Visit the library orientation for nursing students page to learn more about library resources.
Where to search?
First consider what type of information could answer your question.
If you're looking for background information on a topic, consider some of these sources, including Virgo, our library's catalog.
If you need peer-reviewed journal articles on a specific topic, choose databases with appropriate coverage for your topic.
Visit our page for resources on the history of nursing.
Basic Principles of Database Searching
Database-Specific Tutorials
There are many frameworks for organizing your clinical question. PICOT is the framework that we often use in evidence-based practice.
The PICOT format asks us to focus on the key concepts that we're interested in, which will help us develop our strategy to search databases for evidence from peer-reviewed journal articles.

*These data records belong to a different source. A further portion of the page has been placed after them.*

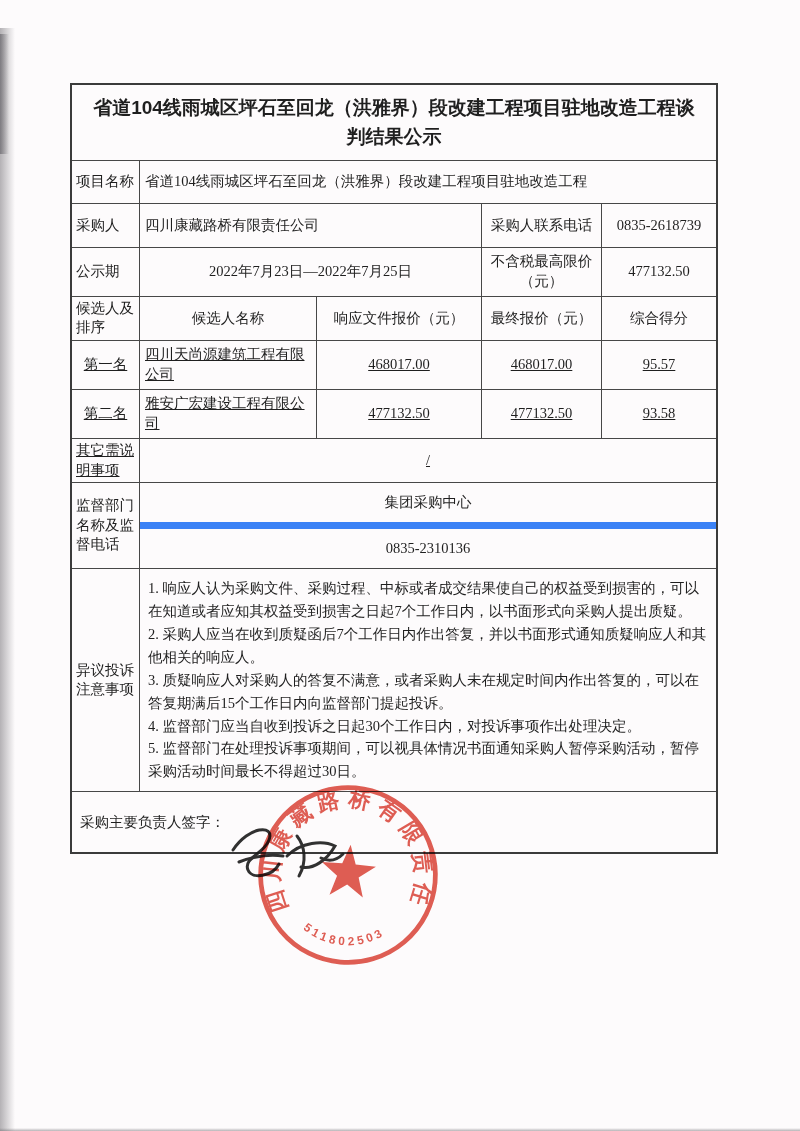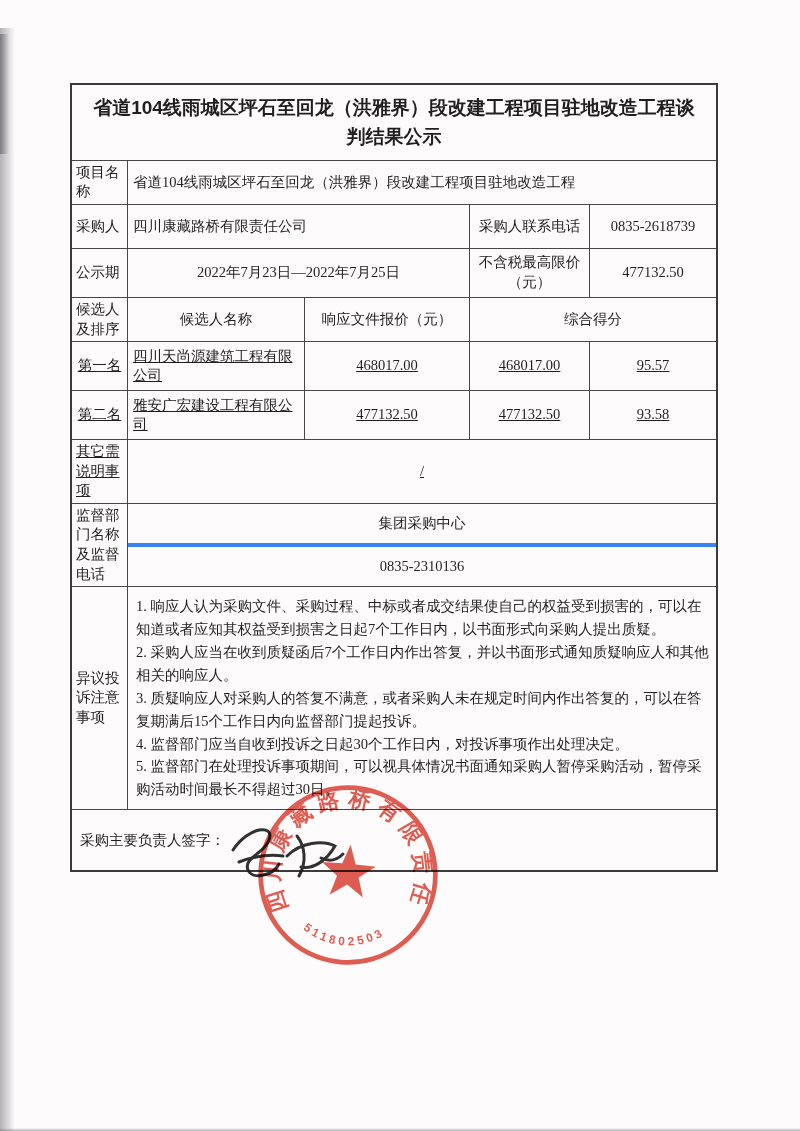--- a/index.html
+++ b/index.html
@@ -46,7 +46,7 @@
     line-height:1.35;
   }
   .cell:last-child{border-right:none;}
-  .w1{width:56px;flex:0 0 auto;}
+  .w1{width:68px;flex:0 0 auto;}
   .w2{width:177px;flex:0 0 auto;}
   .w3{width:165px;flex:0 0 auto;}
   .w4{width:120px;flex:0 0 auto;}

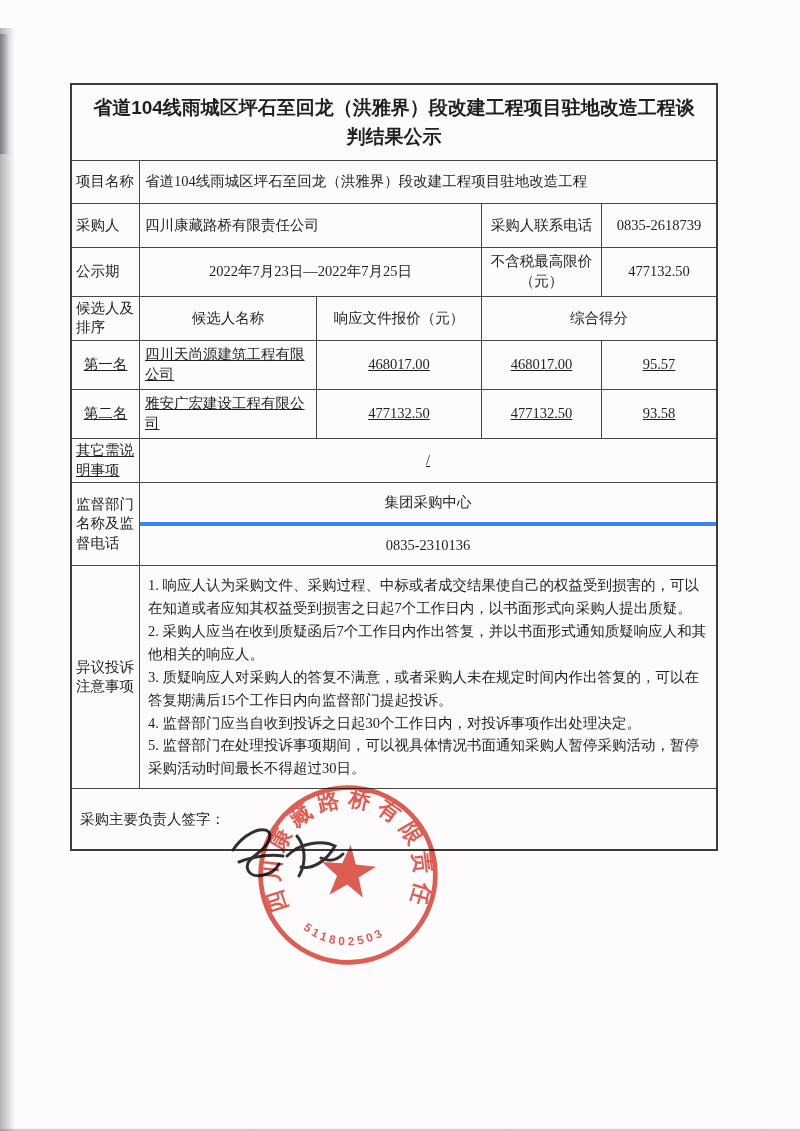--- a/index.html
+++ b/index.html
@@ -140,6 +140,7 @@
       <div class="cell w1 left label">候选人及排序</div>
       <div class="cell w2 center">候选人名称</div>
       <div class="cell w3 center">响应文件报价（元）</div>
+      <div class="cell w4 center">最终报价（元）</div>
       <div class="cell w5 center">综合得分</div>
     </div>
 

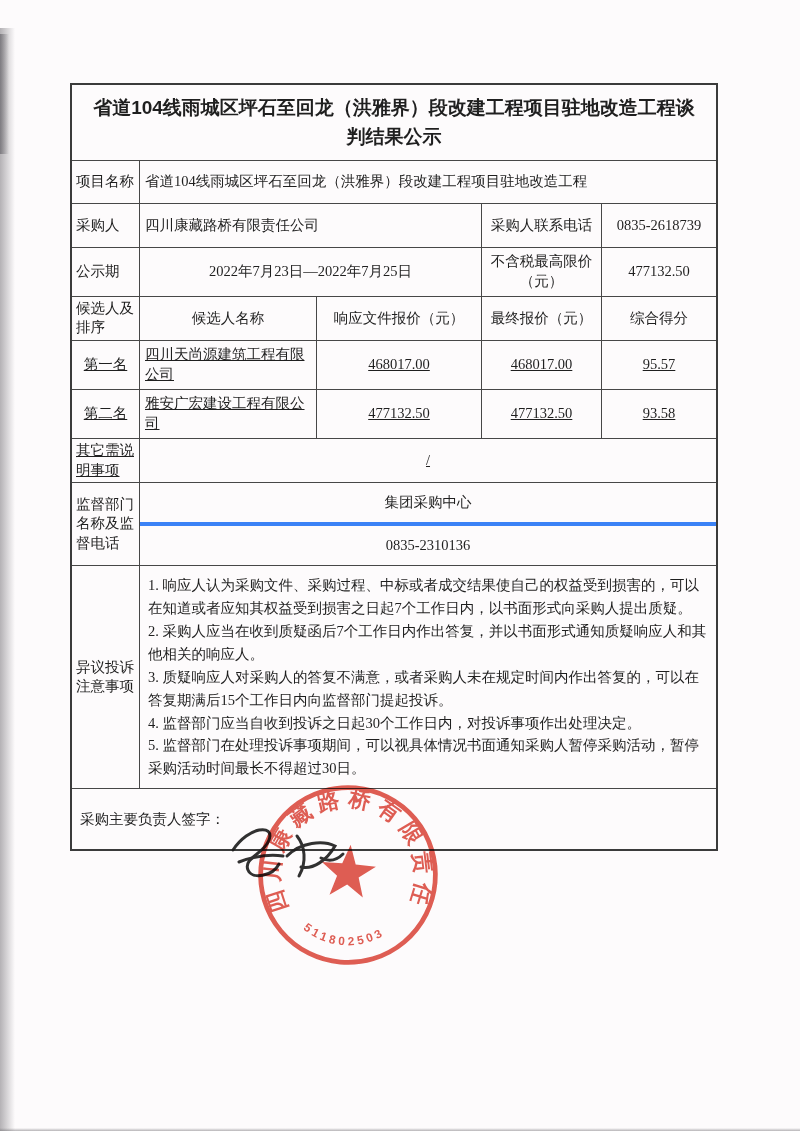--- a/index.html
+++ b/index.html
@@ -75,7 +75,7 @@
   
   .sup-right{flex:1 1 auto;display:flex;flex-direction:column;padding:0;align-items:stretch;}
   .sup-sub{flex:1 1 50%;display:flex;align-items:center;justify-content:center;min-height:39px;}
-  .sup-sub:first-child{border-bottom:4px solid #3b82f6;}
+  .sup-sub:first-child{border-bottom:7px solid #3b82f6;}
 
   .objection-body{
     flex-direction:column;align-items:flex-start;justify-content:flex-start;

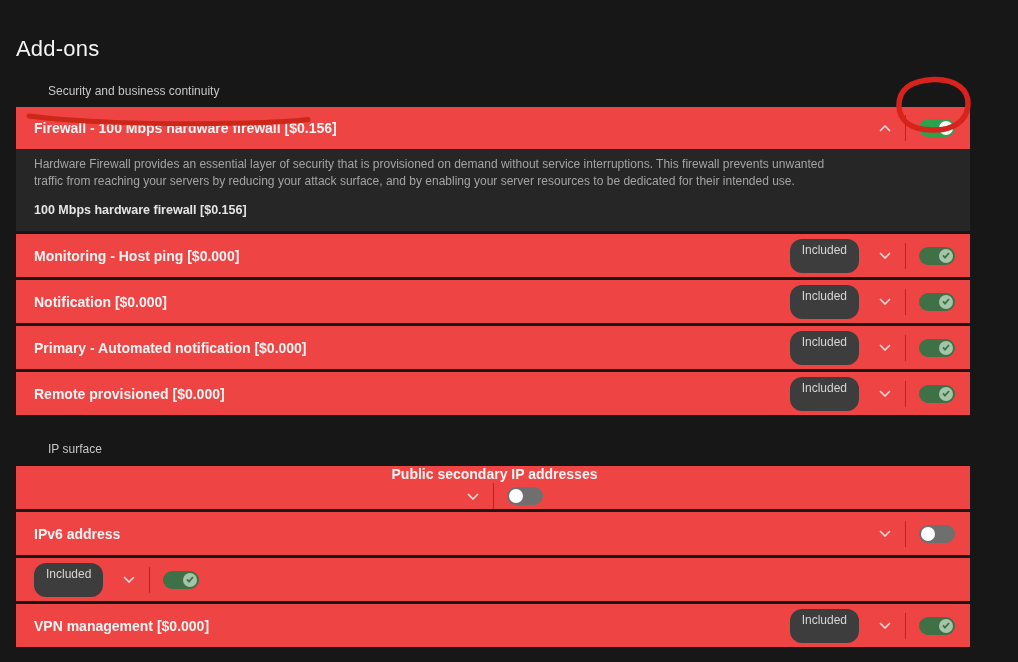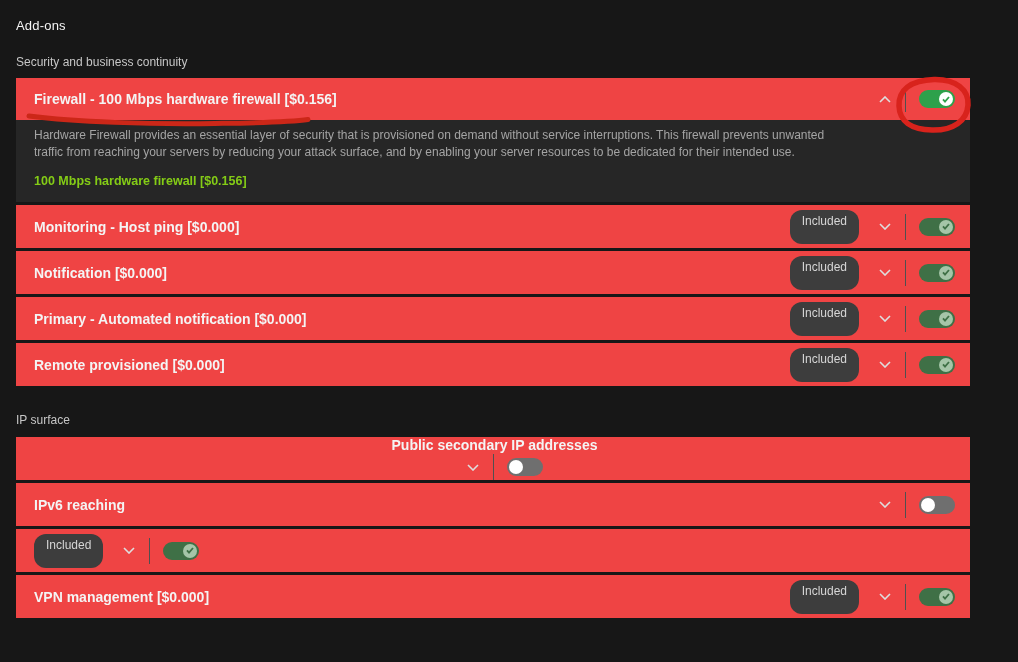--- a/index.html
+++ b/index.html
@@ -14,8 +14,8 @@
   .content { position: absolute; left: 16px; top: 0; width: 954px; }
 
   .page-title {
-    margin: 0; padding-top: 18px;
-    font-size: 13px; font-weight: 400;
+    margin: 0; padding-top: 36px;
+    font-size: 22px; font-weight: 400;
     color: #f4f4f4; letter-spacing: 0.2px;
   }
   .section-label {

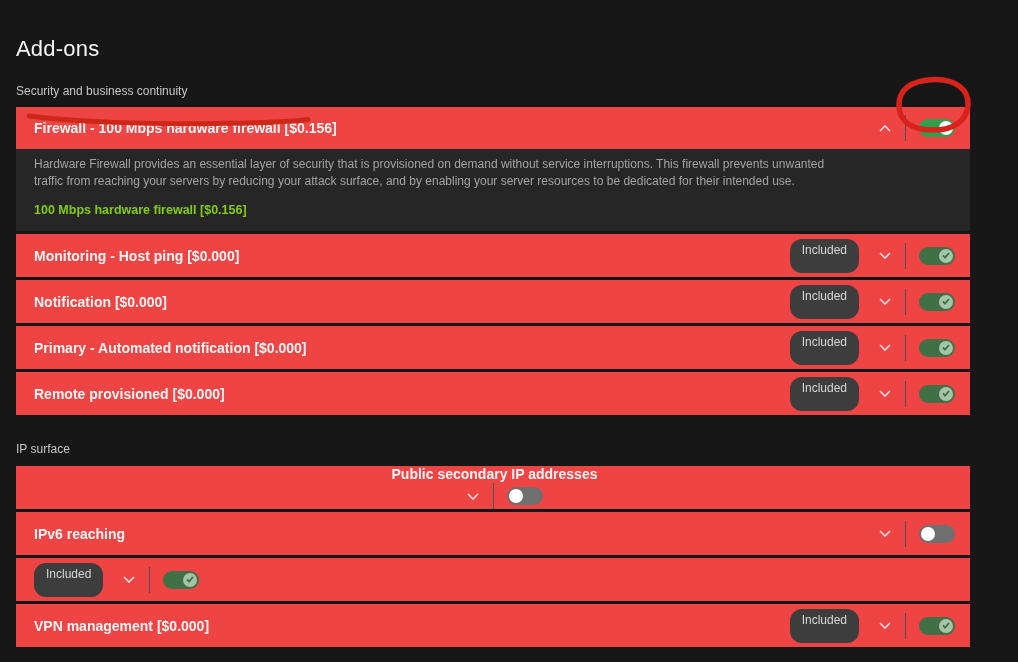--- a/index.html
+++ b/index.html
@@ -21,6 +21,7 @@
   .section-label {
     font-size: 12px; color: #c6c6c6;
     margin-top: 22px;
+    margin-left: 32px;
   }
   .section-label.second { margin-top: 27px; }
 

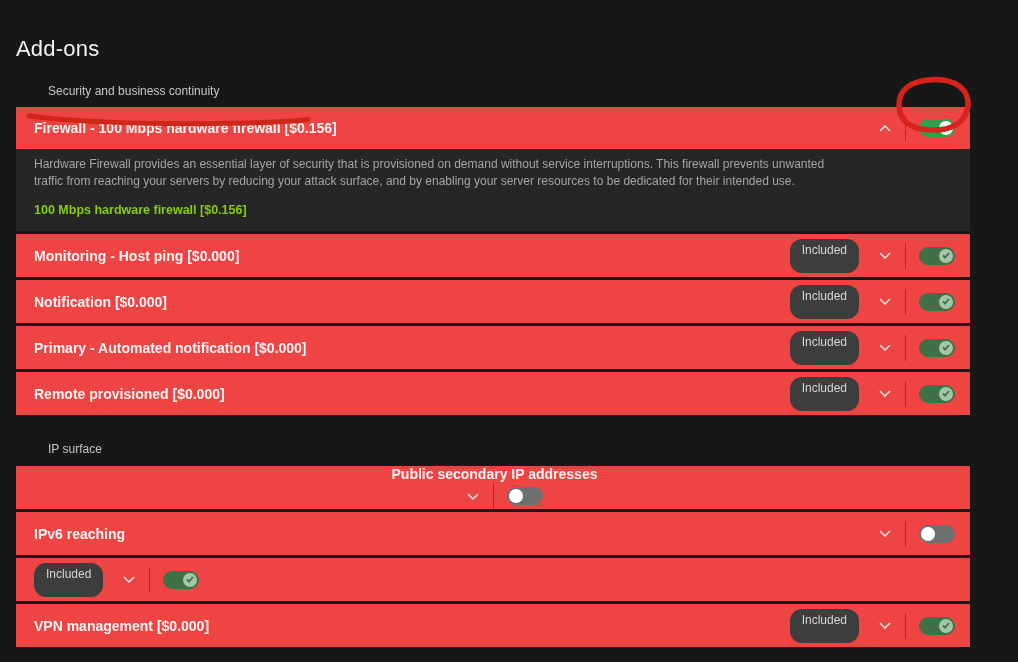--- a/index.html
+++ b/index.html
@@ -72,7 +72,7 @@
   }
   .addon-option {
     margin: 14px 0 0; padding: 0 18px;
-    font-size: 12.5px; font-weight: 700; color: #84cc16;
+    font-size: 12.5px; font-weight: 700; color: #e5e5e5;
   }
 
   .annotations {

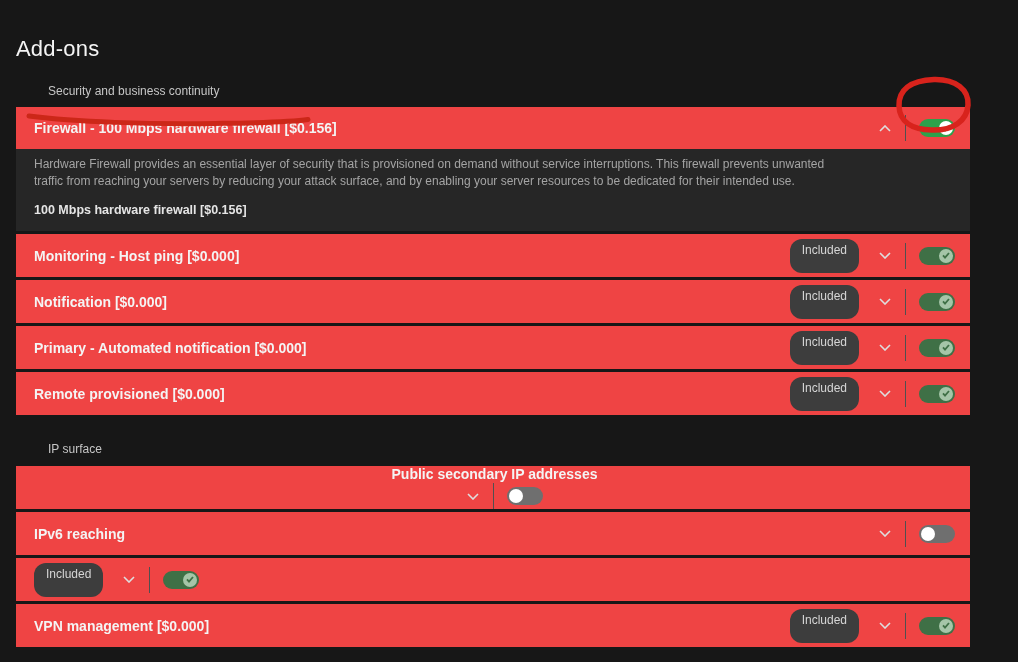--- a/index.html
+++ b/index.html
@@ -210,7 +210,7 @@
     </div>
 
     <div class="addon-row">
-      <span class="row-title">IPv6 reaching</span>
+      <span class="row-title">IPv6 address</span>
       <div class="row-controls">
         <span class="chevron">
           <svg width="12" height="7" viewBox="0 0 12 7">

The elements of PICOT are:
P stands for patient population or disease of interest
I is for intervention or issue of interest
C is the comparison intervention - what you are comparing your proposed intervention to,
O is your desired outcome,
T refers to time involved to demonstrate your desired outcome
Database searches provide bibliographic citations - information about articles, such as their titles, abstracts, author names, etc. Sometimes, the full text of an article is also available because we subscribe to the journal that the article is contained in.
Consider installing the LibKey Nomad extension on your browser. This extension makes it easy to obtain PDFs of full-text articles in one click, although it won't work with all databases. Review the "Connecting from Off-Grounds" page for more information about LibKey Nomad and other extensions that will help discover full-text PDFs.
If we don't have a subscription for the journal your article was published in, we can get a PDF of the article for you via interlibrary loan.